The US vs John Lennon 

Directed by David Leaf, John Scheinfeld

A non fiction film about any phase of John Lennon’s life is the documentarian’s equivalent of a wide open net. His transformation from Teddy Boy Liverpudlian rocker to international pop star, then aggressive peacenik took place during an endlessly photogenic and photographed era and is a gift for any dramatist. Not to mention the gaudily-appropriate soundtrack befitting every emotional crest and valley.

The lead up to Lennon’s run-in with the state department is familiar territory and hits all the emotional high points, gliding from touchstone to touchstone of 60s iconography: there’s Nixon’s ramrod straight stick-up-the-arse amorality, LBJ’s hangdog-reluctant jingoism, long-haired moral righteousness pounded into submission by Daley’s swinging batons and of course that tirelessly time-resistant phenomenon, Beatlemania. The new footage consists of talking heads offering typically polarized takes on why the FBI tried to get the newly solo Beatle out of New York City, a process that dragged on for years. The usual suspects are there — G. Gordon Liddy plays the unambiguously unrepentant commie-hating pinko baiter, gladly offering up evidence of Nixonian paranoia.
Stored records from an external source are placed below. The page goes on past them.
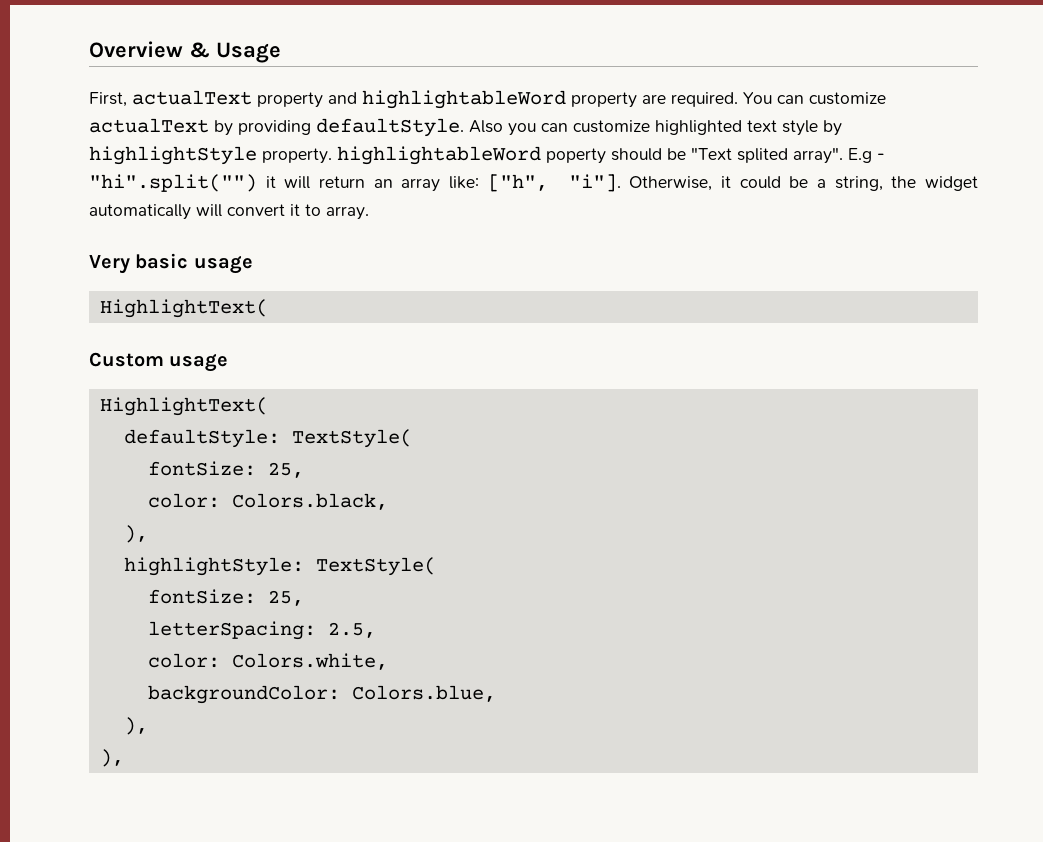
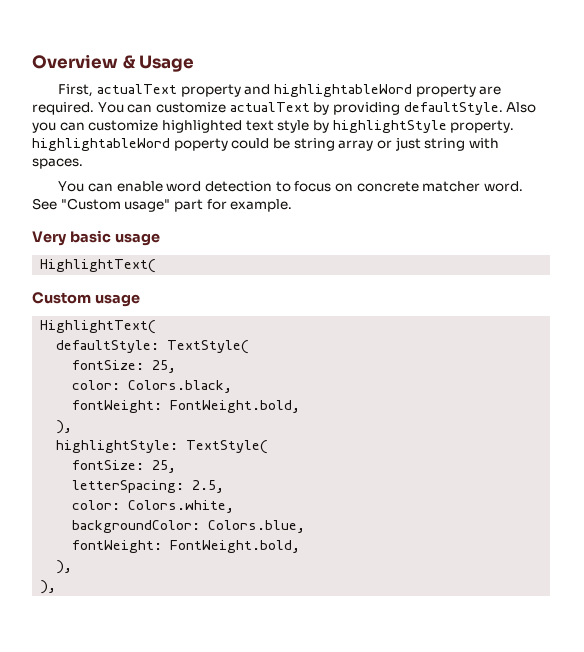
- Also you can customize highlighted text style by highlightStyle property. highlightableWord poperty should be "Text splited array". E.g - "hi".split("") it will return an array like: ["h", "i"]. Otherwise, it could be a string, the widget automatically will convert it to array.
+ Also you can customize highlighted text style by highlightStyle property. highlightableWord poperty could be string array or just string with spaces.
+ You can enable word detection to focus on concrete matcher word. See "Custom usage" part for example.
  color: Colors.black,
+ fontWeight: FontWeight.bold,
  backgroundColor: Colors.blue,
+ fontWeight: FontWeight.bold,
Yoko Ono, as expected, slips into hyperbolic bombast at times, but is the irreplaceable witness for what is increasingly a sort of cult around the life of Saint John. But it’s Lennon’s appearance on film, achingly familiar, that’s a welcome counterweight to some of his friends’ mush-minded attempts at social contextualization. He’s so cynical, sharp and often just fucking hilarious, that oddly he justifies both his acolytes’ worship and his enemies’ fears. He was a genuine threat to something Nixon, Hunt, Liddy and Dean represented, and unlike the other radicals, his songs had a beat you could dance to.